- Origin: Los Angeles, California, U.S.
- Genres: Indie rock; indie pop; alternative rock; alternative dance; dance-punk;
- Years active: 2004–2008
- Labels: UTIOG Records
- Spinoff of: Home Town Hero
- Past members: Aaron Bruno; Drew Stewart; David Amezcua; Jamin Wilcox; Erin Kathleen Logan; Josh Moreau;

= Under the Influence of Giants =

American former alternative rock band

Under the Influence of Giants (sometimes abbreviated UTIOG) was an American alternative rock band from Los Angeles, California. They released their major label debut album in August 2006, which was a number one hit on the Top Heatseekers chart. Among their influences are the Beatles, The Who, Led Zeppelin, the Bee Gees, Prince, among others. UTIOG have performed on Last Call with Carson Daly and Jimmy Kimmel Live! as well as opening for acts such as Aerosmith, Darrell DMC, Crowded House, Angels and Airwaves and The Sounds.

==History==

Aaron Bruno and Drew Stewart formed a band called Home Town Hero and signed to the now defunct Maverick Records from 2002-2004. In 2004, after several member changes and label woes, the band went on hiatus. Around this time, Bruno and Stewart reconnected with childhood friend and former Audiovent drummer Jamin Wilcox and began to play music together. All three had experienced turmoil with major record labels and wanted to create music on their own terms. The music from these sessions would later be recorded and released free over the internet under the album title Bitch City. While the band was still called Home Town Hero at this point, they felt the evolution of the music did not fit the name so they dropped the name. Since Home Town Hero was still contractually obligated to Maverick, the label held the legal rights to Home Town Hero's music. The members of the band quit the label, forced to leave their music behind.

The band continued under the name "Under the Influence of Giants", a name meant to reflect their continuous struggle to operate free of authority. They recruited keyboardist Katie Logan and bassist David Amezuca and began to play shows in the Los Angeles area in mid-2005, selling out venues like the Roxy and Key Club several times.
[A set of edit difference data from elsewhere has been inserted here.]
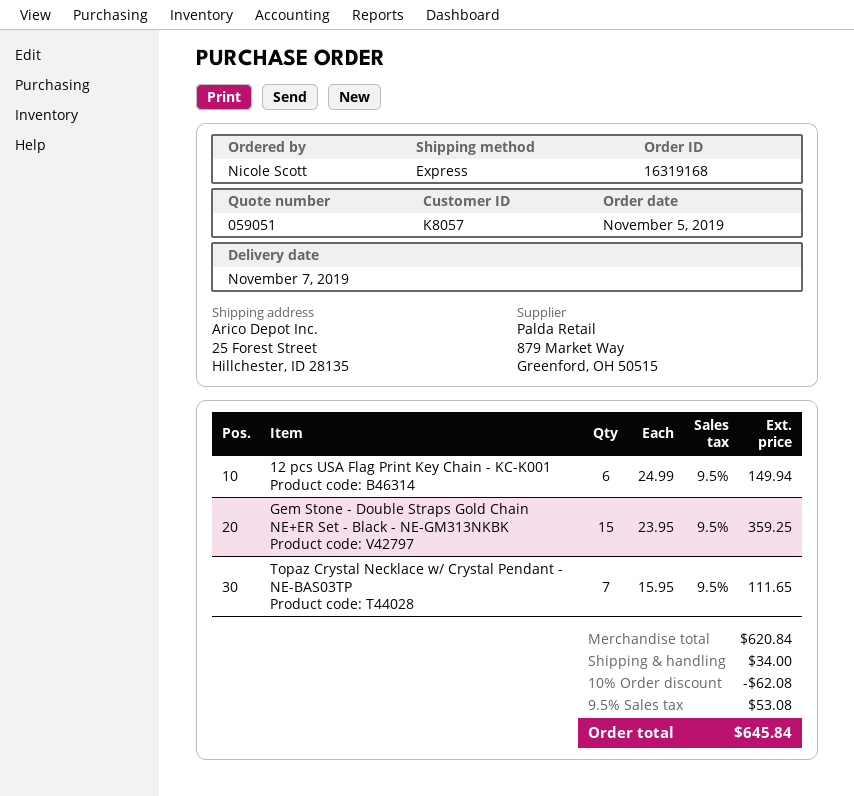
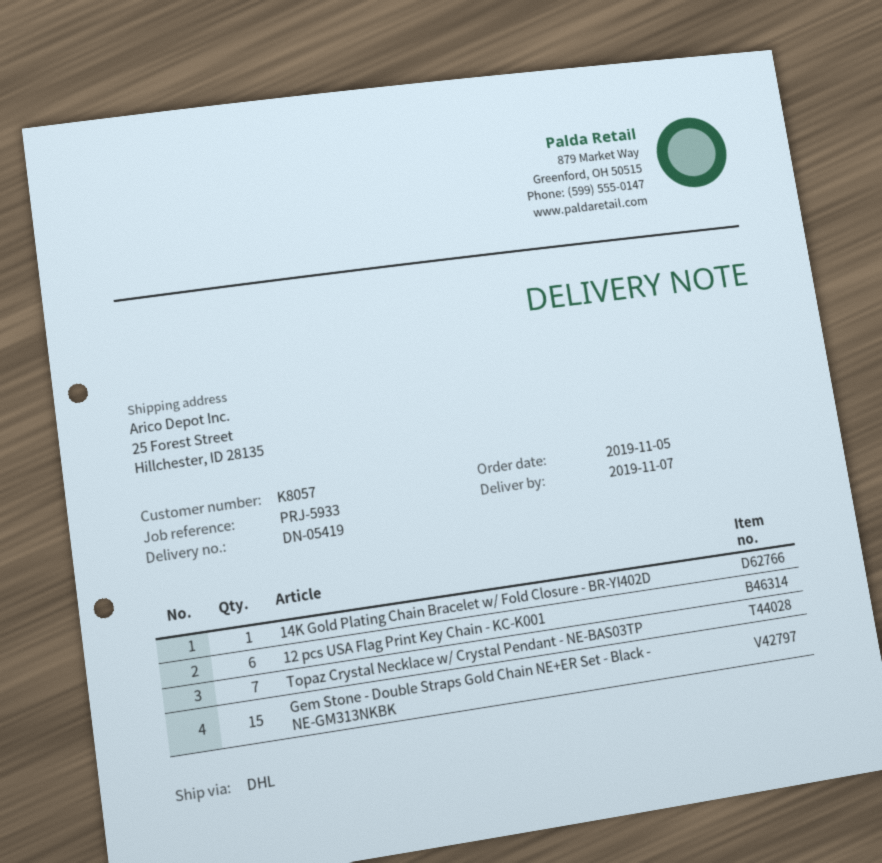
shipping method: express -> DHL
14K Gold Plating Chain Bracelet w/ Fold Closure - BR-YI402D: none -> 1

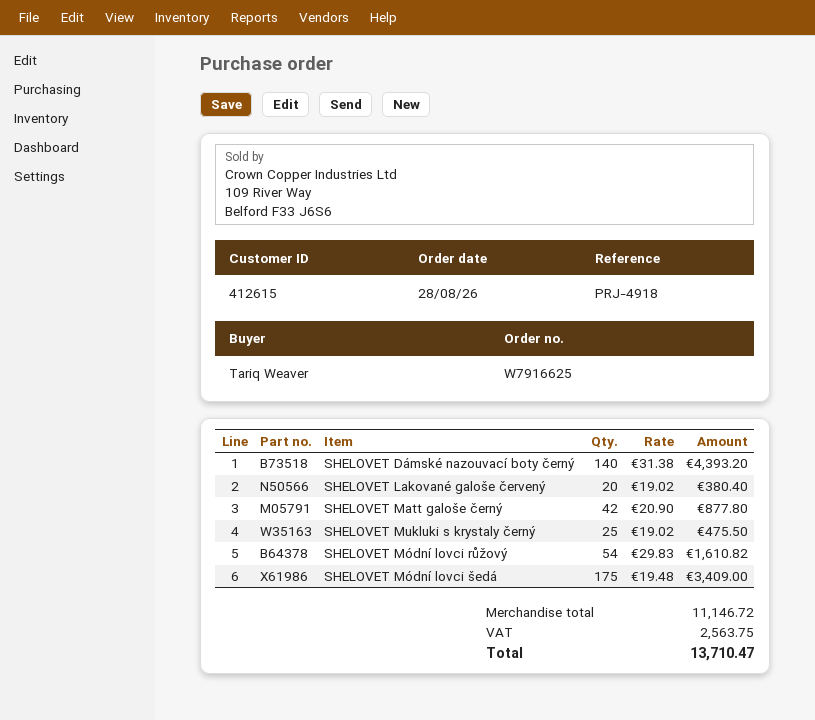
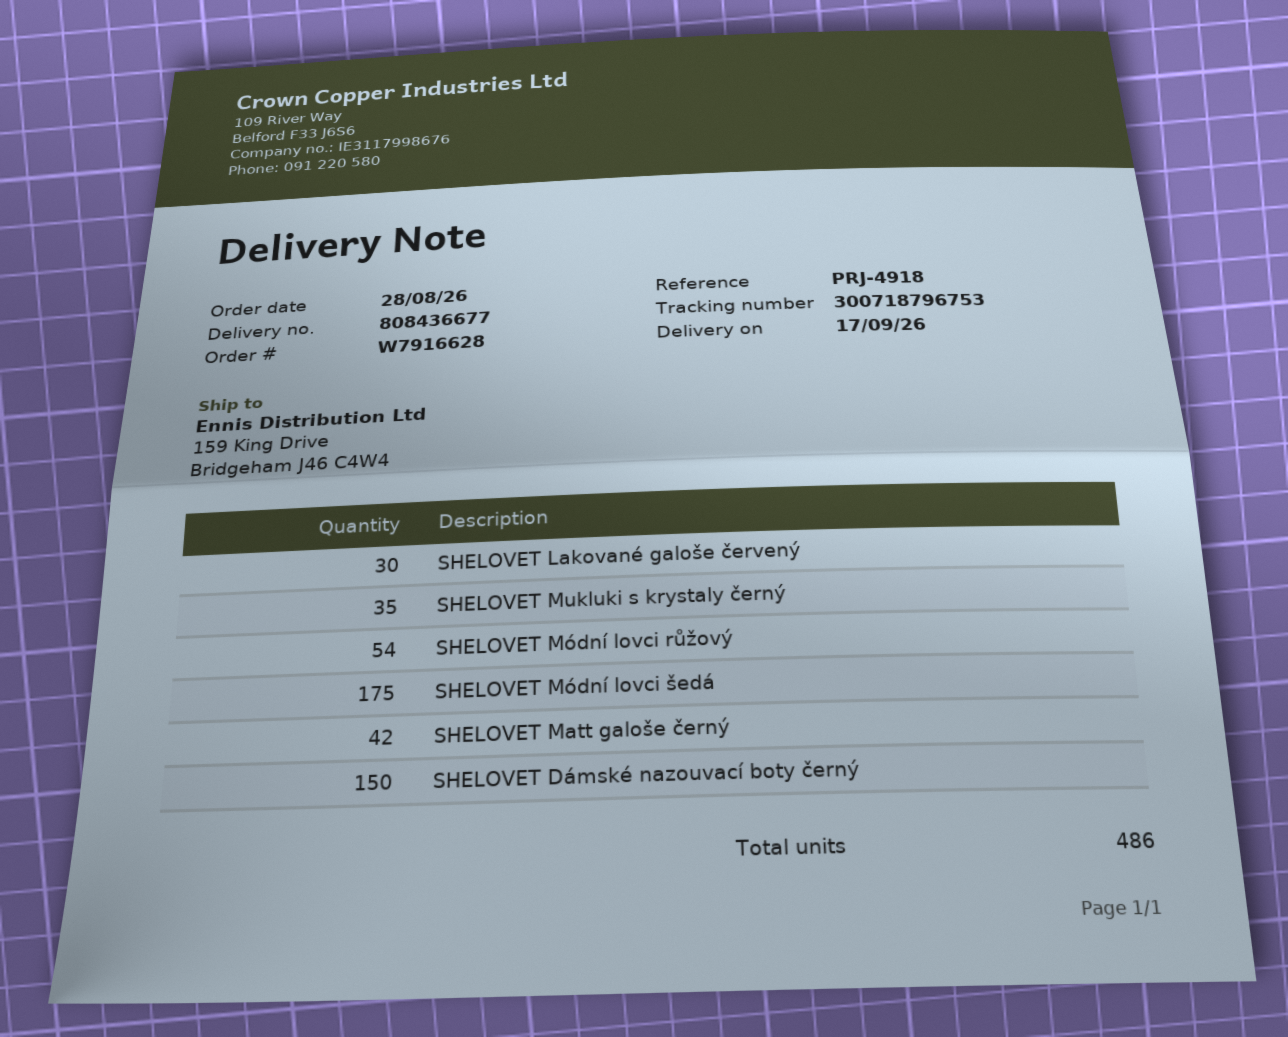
order number: W7916625 -> W7916628
SHELOVET Dámské nazouvací boty černý: 140 -> 150
SHELOVET Lakované galoše červený: 20 -> 30
SHELOVET Mukluki s krystaly černý: 25 -> 35

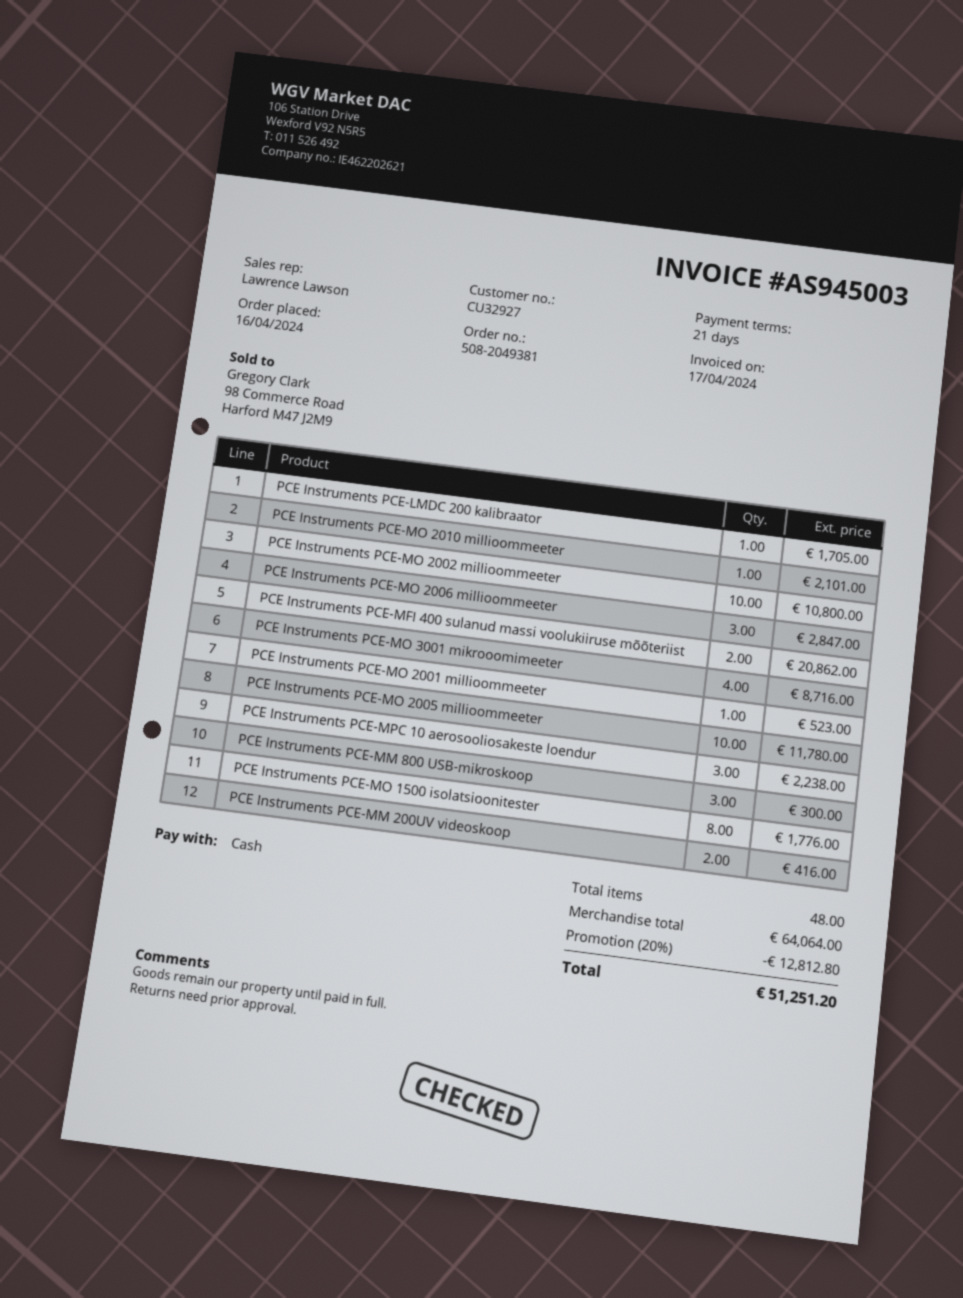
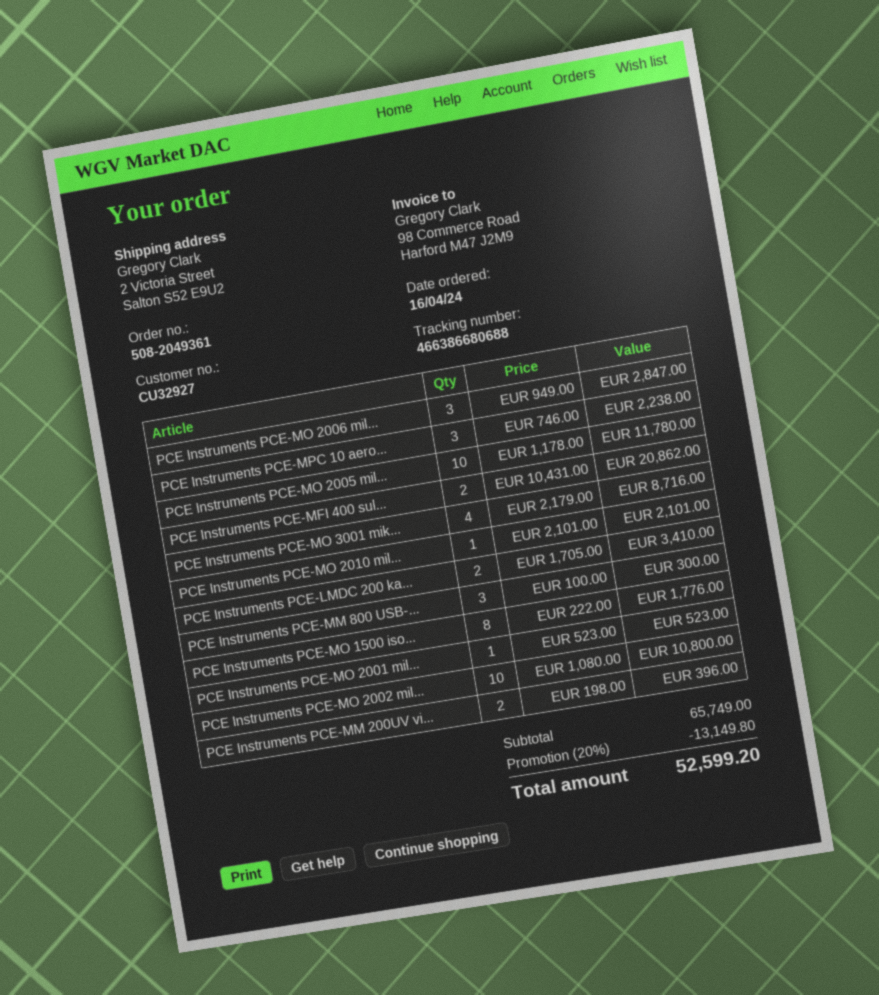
order number: 508-2049381 -> 508-2049361
PCE Instruments PCE-LMDC 200 kalibraator: 1 for 1705.00 -> 2 for 3410.00
PCE Instruments PCE-MM 200UV videoskoop: 2 for 416.00 -> 2 for 396.00
subtotal: 64064.00 -> 65749.00
discount: 20% = 12812.80 -> 20% = 13149.80
total: 51251.20 -> 52599.20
In the spring of 2006, after a short West Coast tour, Logan decided to amicably leave the band and created the duo Katie and Katie with a friend.

In the winter of 2005 the band signed with Island Records, and released their debut in summer of 2006 on that label.

In November 2006, they headlined the halftime show at Major League Soccer's MLS Cup championship game at Pizza Hut Park in Frisco, Texas.

They have headlined and sold out numerous club tours in the US and UK. They have also gone on tour in the UK and Europe with The Sounds, as well as opening for them on select dates in the United States.

Aaron Bruno is currently in the band Awolnation, and David Amezcua as well as Drew Stewart were in the band until each left. They released their debut EP Back from Earth in 2010 on iTunes. Jamin Wilcox has released a solo album on iTunes. David Amezcua is currently in the band Hotstreets, who released their self-titled debut album in 2010 on iTunes.

==Discography==

===As Home Town Hero===
- Home Town Hero LP (2002)
- Bitch City LP (2004)

===As Under the Influence of Giants===
- Heaven Is Full EP (2006)
- Under the Influence of Giants LP (2006) U.S. No. 134

===Singles===
- "Mama's Room" (2006)
- "In the Clouds" (2006)

==In other media==

- The song "Robbers" from the Bitch City LP is featured in MVP Baseball 2004 by EA Sports.
- A few songs from the Under the Influence of Giants album were played at a Halloween party scene in an episode ("The Middle-Earth Paradigm") of The Big Bang Theory.
- The song "Hi Lo" was featured in "Credit Where Credit's Due", an episode of the American drama television series Veronica Mars.